Context propagation ensures that the Trace ID and parent Span ID are passed along as requests flow between services, allowing the reconstruction of the entire trace. OpenTelemetry SDKs are the current industry standard for application instrumentation.
Figure 1: Application instrumentation using OpenTelemetry SDKs
OpenTelemetry (OTel)
OpenTelemetry (OTel) has emerged as the leading open standard for observability, regulated by the Cloud Native Computing Foundation (CNCF). It is a vendor neural approach for application instrumentation. It provides a unified set of APIs, SDKs, data formats (like OTLP), and tools for generating, collecting, and exporting telemetry data—specifically traces, metrics, and logs.
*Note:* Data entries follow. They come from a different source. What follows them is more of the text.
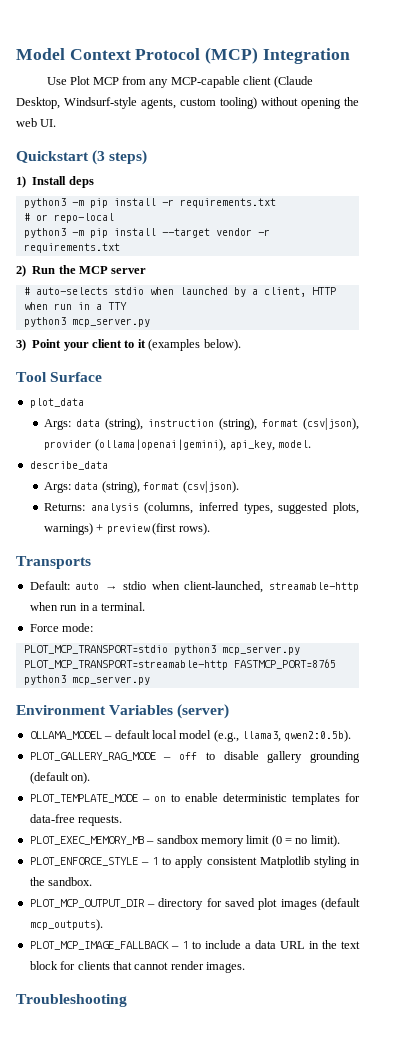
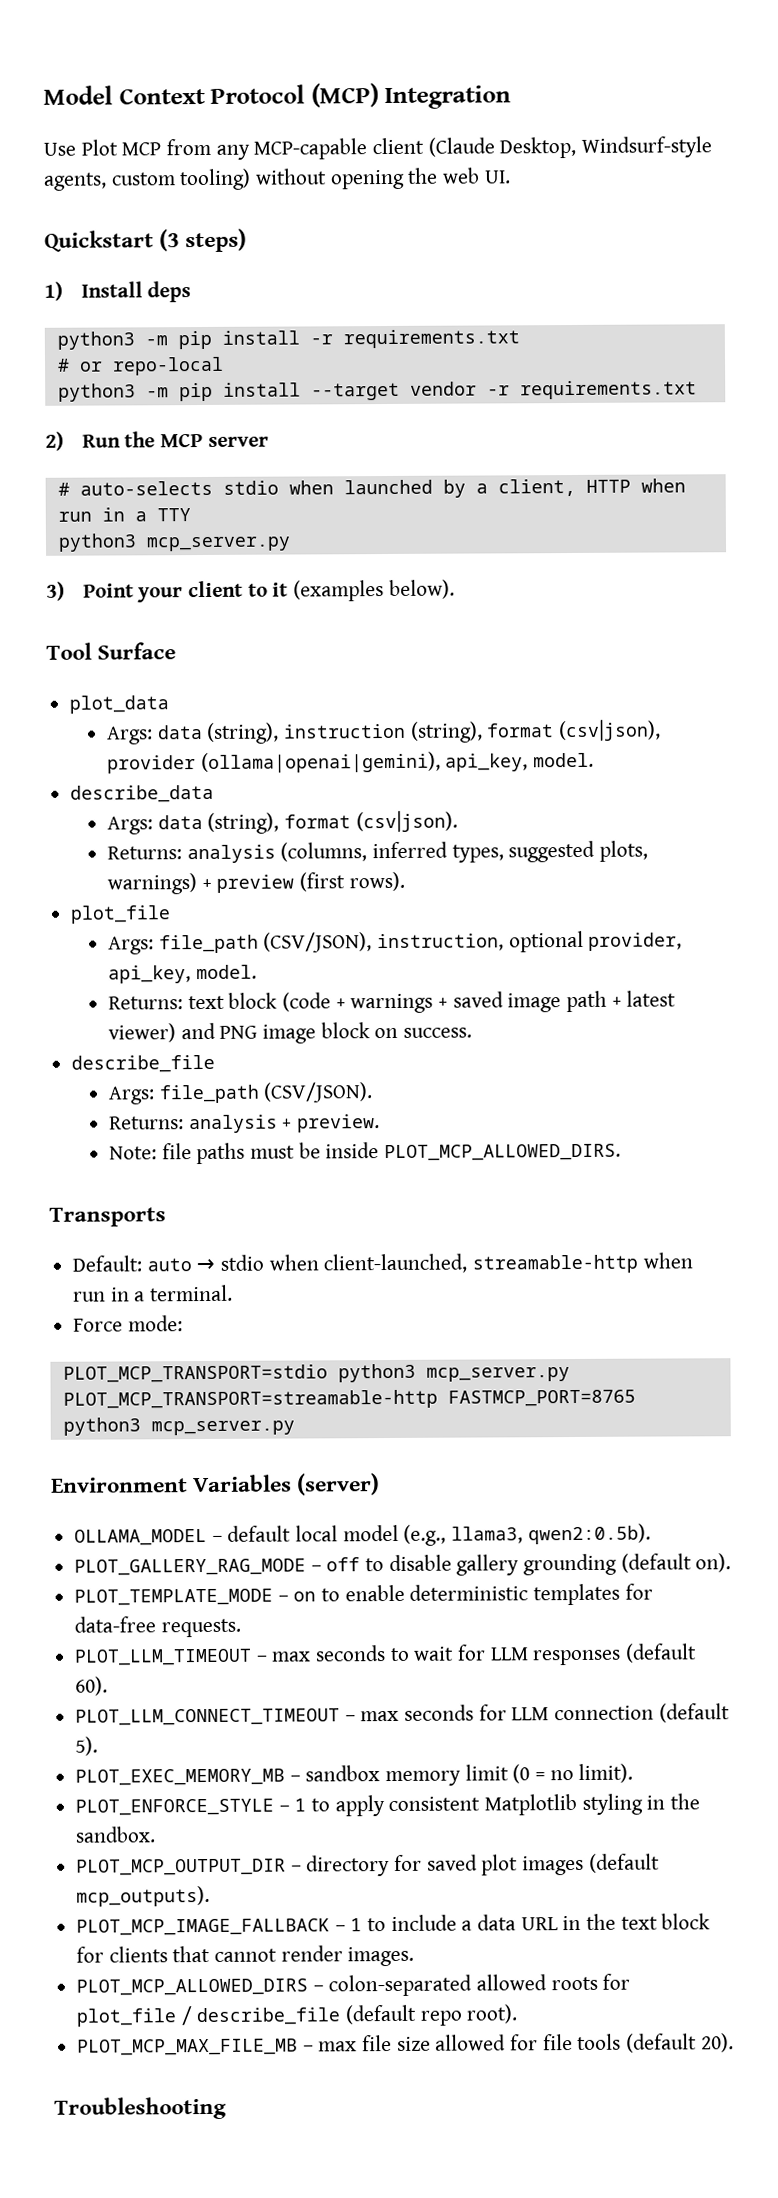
  Returns: analysis (columns, inferred types, suggested plots, warnings) + preview (first rows).
+ plot_file
+ Args: file_path (CSV/JSON), instruction, optional provider, api_key, model.
+ Returns: text block (code + warnings + saved image path + latest viewer) and PNG image block on success.
+ describe_file
+ Args: file_path (CSV/JSON).
+ Returns: analysis + preview.
+ Note: file paths must be inside PLOT_MCP_ALLOWED_DIRS.
+ PLOT_LLM_TIMEOUT – max seconds to wait for LLM responses (default 60).
+ PLOT_LLM_CONNECT_TIMEOUT – max seconds for LLM connection (default 5).
+ PLOT_MCP_ALLOWED_DIRS – colon-separated allowed roots for plot_file / describe_file (default repo root).
+ PLOT_MCP_MAX_FILE_MB – max file size allowed for file tools (default 20).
Zero-code / automatic instrumentation
Zero-code instrumentation adds the OpenTelemetry API and SDK capabilities to your application typically as an agent or agent-like installation. The specific mechanisms involved may differ by language, ranging from bytecode manipulation, monkey patching, or eBPF to inject calls to the OpenTelemetry API and SDK into your application. Zero-code instrumentation adds instrumentation for the libraries used by an application. This means that requests and responses, database calls, message queue calls, and so forth are what are instrumented. Application code is not typically instrumented. To instrument application code, code-based instrumentation should be used.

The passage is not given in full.